Alumni Spotlight: Jihad Abdelgadir MS’16

A neurosurgery resident at Duke, Abdelgadir is working to combine clinical training with a system-level understanding of how to improve surgical care in places like her home country of Sudan.

Published January 11, 2023 under Alumni Stories

Written by Judith Mwobobia

Jihad Adbedlgadir

Growing up in Sudan, Jihad Abdelgadir, M.D., always knew she wanted to be a surgeon. But to affect real change in her country and other low-resource health systems, she felt that she needed a wider view. So after earning her medical degree in Sudan, she applied to Duke’s Master of Science in Global Health program, which she completed in 2016 while also earning a certificate in international development policy. Now a neurosurgery resident in her fifth year of training at Duke, she discusses her journey and how she plans to bring a global health perspective to her future work as a neurosurgeon.

 

How did you end up at Duke?

I grew up in Sudan and attended medical school at the Sudan University of Khartoum. During my time in medical school, I was involved in the International Federation of Medical Students Association (IFMSA) and did a lot of public health work. In my final year of medical school, I decided to apply to programs in the US and ultimately chose Duke because I wanted to work with Professor Michael Haglund, who was starting a neurosurgery program at the university. I was certain that I wanted to pursue a career in neurosurgery.

 What sparked your interest in neurosurgery?

 I made the decision to pursue neurosurgery in my fourth year of medical school during my neurology rotation. The infrastructure for neurosurgery in Sudan is not well-developed, and many conditions that could be treated surgically are instead treated medically. That experience, along with a neurosurgery rotation I completed in my sixth year in Poland, solidified my desire to pursue neurosurgery. I have always known that I want to be a surgeon.

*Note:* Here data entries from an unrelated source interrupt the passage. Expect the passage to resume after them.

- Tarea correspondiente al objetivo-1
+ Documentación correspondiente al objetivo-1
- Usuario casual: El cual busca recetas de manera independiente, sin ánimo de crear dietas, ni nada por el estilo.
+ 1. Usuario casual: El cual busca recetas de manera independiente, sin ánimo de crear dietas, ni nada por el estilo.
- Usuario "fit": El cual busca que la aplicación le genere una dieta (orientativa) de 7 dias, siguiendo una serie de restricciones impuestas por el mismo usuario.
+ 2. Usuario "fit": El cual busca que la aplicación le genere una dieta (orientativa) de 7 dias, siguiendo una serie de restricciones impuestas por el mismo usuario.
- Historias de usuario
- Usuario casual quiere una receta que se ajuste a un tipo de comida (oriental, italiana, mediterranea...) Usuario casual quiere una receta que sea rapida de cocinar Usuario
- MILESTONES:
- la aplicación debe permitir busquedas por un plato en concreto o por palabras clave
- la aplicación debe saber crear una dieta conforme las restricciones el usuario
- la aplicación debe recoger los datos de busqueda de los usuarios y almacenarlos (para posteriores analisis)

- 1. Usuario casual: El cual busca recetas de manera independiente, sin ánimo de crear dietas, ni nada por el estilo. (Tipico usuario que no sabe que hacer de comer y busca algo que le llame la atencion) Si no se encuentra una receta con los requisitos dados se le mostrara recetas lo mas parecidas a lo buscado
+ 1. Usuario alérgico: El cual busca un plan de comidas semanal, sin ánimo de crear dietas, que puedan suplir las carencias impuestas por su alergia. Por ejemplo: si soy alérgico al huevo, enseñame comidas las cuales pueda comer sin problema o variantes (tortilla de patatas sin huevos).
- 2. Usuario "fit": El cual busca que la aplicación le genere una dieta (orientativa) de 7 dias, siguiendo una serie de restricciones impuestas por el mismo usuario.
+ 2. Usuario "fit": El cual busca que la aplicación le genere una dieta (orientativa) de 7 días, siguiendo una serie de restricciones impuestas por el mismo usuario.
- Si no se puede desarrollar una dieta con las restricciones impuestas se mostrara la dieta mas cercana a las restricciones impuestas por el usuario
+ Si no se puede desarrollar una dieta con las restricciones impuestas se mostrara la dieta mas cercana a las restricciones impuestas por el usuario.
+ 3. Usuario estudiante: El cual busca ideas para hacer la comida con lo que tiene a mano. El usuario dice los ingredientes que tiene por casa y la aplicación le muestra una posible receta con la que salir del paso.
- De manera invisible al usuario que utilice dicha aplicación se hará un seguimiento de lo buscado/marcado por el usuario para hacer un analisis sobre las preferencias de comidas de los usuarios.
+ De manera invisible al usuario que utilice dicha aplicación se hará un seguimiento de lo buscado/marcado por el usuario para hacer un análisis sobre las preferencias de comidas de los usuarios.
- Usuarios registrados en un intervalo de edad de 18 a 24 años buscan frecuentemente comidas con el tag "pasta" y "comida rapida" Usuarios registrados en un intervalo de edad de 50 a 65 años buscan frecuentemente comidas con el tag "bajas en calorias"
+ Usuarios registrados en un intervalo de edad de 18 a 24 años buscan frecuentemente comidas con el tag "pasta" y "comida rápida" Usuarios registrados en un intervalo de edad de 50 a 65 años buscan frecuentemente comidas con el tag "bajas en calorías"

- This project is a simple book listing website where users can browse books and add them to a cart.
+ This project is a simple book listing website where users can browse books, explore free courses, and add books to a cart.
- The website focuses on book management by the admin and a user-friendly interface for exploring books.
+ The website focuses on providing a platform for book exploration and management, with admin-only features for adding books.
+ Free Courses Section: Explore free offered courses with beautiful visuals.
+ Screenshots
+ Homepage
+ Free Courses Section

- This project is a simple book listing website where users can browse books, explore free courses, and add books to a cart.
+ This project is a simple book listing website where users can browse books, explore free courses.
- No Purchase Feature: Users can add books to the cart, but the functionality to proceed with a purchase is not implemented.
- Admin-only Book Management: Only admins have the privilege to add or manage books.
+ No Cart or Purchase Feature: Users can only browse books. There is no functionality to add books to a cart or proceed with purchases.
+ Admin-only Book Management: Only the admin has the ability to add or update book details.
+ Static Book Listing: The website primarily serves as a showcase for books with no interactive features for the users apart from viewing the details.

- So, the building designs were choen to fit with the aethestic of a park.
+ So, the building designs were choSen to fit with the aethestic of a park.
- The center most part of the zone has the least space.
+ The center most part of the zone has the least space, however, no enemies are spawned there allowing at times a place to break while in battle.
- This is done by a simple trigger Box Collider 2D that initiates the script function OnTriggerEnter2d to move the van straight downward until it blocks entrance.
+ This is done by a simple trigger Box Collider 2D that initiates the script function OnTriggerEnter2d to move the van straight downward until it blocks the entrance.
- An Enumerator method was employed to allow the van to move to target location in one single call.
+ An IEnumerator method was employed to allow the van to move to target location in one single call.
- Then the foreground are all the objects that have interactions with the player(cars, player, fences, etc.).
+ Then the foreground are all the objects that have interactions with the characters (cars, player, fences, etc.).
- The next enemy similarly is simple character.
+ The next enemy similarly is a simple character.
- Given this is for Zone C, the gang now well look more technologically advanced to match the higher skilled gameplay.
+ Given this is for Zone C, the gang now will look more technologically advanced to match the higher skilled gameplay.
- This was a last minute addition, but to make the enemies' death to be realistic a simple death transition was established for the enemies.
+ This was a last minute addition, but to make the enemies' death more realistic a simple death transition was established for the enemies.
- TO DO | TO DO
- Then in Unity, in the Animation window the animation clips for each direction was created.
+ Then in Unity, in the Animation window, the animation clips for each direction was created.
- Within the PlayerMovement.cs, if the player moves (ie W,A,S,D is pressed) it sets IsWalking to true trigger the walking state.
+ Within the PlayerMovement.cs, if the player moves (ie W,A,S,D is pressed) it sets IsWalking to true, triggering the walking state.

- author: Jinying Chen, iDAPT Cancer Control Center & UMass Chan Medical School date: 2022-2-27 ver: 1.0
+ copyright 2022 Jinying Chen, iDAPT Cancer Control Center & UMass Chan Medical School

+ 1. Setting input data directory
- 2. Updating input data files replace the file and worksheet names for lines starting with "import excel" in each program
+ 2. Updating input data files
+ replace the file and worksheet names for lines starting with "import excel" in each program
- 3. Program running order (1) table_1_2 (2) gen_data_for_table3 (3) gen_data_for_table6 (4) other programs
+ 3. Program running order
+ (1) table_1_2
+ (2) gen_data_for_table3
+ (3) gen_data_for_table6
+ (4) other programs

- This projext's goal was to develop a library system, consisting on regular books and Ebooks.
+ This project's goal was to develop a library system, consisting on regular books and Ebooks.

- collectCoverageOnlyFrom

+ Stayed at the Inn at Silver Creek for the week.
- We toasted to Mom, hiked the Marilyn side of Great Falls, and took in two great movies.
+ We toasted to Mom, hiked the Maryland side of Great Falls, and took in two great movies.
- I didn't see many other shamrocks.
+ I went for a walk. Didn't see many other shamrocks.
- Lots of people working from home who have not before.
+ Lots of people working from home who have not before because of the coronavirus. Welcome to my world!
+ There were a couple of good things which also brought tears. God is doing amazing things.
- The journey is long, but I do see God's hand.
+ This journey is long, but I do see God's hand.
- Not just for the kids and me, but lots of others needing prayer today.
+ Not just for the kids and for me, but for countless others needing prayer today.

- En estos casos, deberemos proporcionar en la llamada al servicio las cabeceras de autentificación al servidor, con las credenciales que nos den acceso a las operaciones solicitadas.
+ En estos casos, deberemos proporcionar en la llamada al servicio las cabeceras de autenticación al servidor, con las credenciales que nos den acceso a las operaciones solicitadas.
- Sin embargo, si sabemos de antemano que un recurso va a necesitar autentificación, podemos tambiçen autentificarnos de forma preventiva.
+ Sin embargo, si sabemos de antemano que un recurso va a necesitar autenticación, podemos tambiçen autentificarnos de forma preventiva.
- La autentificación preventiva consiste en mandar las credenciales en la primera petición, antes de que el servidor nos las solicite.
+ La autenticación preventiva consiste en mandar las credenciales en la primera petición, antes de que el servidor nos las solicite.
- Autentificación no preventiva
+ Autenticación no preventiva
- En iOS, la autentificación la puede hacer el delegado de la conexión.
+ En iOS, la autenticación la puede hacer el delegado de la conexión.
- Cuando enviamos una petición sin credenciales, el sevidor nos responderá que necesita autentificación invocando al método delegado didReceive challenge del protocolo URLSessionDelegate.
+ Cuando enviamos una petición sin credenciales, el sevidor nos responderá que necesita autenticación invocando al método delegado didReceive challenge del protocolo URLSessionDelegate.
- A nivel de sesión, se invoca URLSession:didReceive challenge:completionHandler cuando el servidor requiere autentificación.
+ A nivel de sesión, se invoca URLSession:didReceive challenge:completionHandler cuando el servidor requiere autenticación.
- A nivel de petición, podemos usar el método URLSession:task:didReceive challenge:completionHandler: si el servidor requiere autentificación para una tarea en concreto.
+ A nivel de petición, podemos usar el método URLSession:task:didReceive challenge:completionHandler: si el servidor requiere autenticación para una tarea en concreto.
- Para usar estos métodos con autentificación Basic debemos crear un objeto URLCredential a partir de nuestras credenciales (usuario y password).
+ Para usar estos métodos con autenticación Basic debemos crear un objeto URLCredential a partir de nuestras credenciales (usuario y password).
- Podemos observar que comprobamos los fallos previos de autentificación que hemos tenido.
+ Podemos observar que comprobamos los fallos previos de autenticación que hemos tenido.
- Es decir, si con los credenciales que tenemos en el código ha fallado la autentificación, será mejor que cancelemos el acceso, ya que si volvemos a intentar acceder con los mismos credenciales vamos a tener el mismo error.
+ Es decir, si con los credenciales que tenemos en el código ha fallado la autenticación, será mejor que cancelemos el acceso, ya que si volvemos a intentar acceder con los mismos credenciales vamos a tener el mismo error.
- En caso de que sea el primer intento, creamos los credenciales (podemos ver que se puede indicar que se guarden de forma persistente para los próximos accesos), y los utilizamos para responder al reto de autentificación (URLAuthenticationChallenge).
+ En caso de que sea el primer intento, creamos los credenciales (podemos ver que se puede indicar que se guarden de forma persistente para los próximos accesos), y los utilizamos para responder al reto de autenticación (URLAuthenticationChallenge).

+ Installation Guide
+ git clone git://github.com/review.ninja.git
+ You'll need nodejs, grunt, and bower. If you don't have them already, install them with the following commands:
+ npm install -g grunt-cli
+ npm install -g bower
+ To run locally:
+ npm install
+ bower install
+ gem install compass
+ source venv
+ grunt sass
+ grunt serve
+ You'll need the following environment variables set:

The infrastructure for neurosurgery in Sudan is not well-developed, and many conditions that could be treated surgically are instead treated medically.

How did a master’s degree fit in your career journey?

My interest in global health was inspired while working with IFMSA. I also wanted to work on a system level rather than just individual level because in medicine, unless you focus on public health, you don’t get to affect much on a system level. I needed that to gain the skills to impact change back home in Sudan.

What happened after graduation?

After graduation I worked for a year with Professor Haglund’s Duke Global Neurosurgery & Neurology (DGNN) program then I joined the the Duke Neurological Surgery program as a resident.

Was it easy to join such a highly coveted program?

Absolutely not. It is always difficult to secure a residency, and it is even more challenging to get into a neurosurgery residency due to the limited number of openings. I consider myself fortunate that I was in the right place at the right time. However, networking played a role in my acceptance, and I am grateful to have had a strong team of mentors who guided me.

Dr. Isaac Karikariwas especially influential in encouraging me to pursue the program. He told me that if I wanted something badly enough, I needed to put in the effort and time to make it happen. That advice has stayed with me, and it helped me to keep going when I was feeling discouraged about the application process. I am happy that my dream of joining the program came true.

I believe that a significant amount of learning occurs after residency, and I hope the institution will support me in contributing some of my time and work to Sudan as well.

What is your typical working day like?

As a resident, my day often starts at 5 a.m. if I am not the chief on call. We are then divided into teams and go on ward rounds until 7 a.m. After that, we go to the operating rooms. This routine occurs from Monday through Friday. If I am the chief on call on the weekend and there is a case, I work on it until it is finished. Most days at the hospital end at 5 p.m., although I still have research work to do. As a fifth-year resident, I also assist the junior residents.

What has your greatest struggle been in your career?

I initially found the examination system in the US challenging because it differed from the system I was used to in Sudan. In Sudan, the longest examination period was about three hours, but in the US, it can last for up to eight hours. I have had to work on improving my time management skills because the schedule can be demanding. In the past, I used to agree to everything, but I have learned that I cannot do everything.

What advice would you give to those hoping to follow your path?

Training in neurosurgery is both long and challenging, and I often advise students to consider other options in medicine if they have any doubts about their passion for the field. This is because it is important to be fully committed to neurosurgery to be successful and happy in the field.

What do you hope for the next phase of your career?

After my residency, I plan to do a one-year fellowship. After that, I hope to have a hybrid practice where I am affiliated with an academic institution while also working in clinical practice. I believe that a significant amount of learning occurs after residency, and I hope the institution will support me in contributing some of my time and work to Sudan as well. While my plans are not set in stone, this is my current general plan.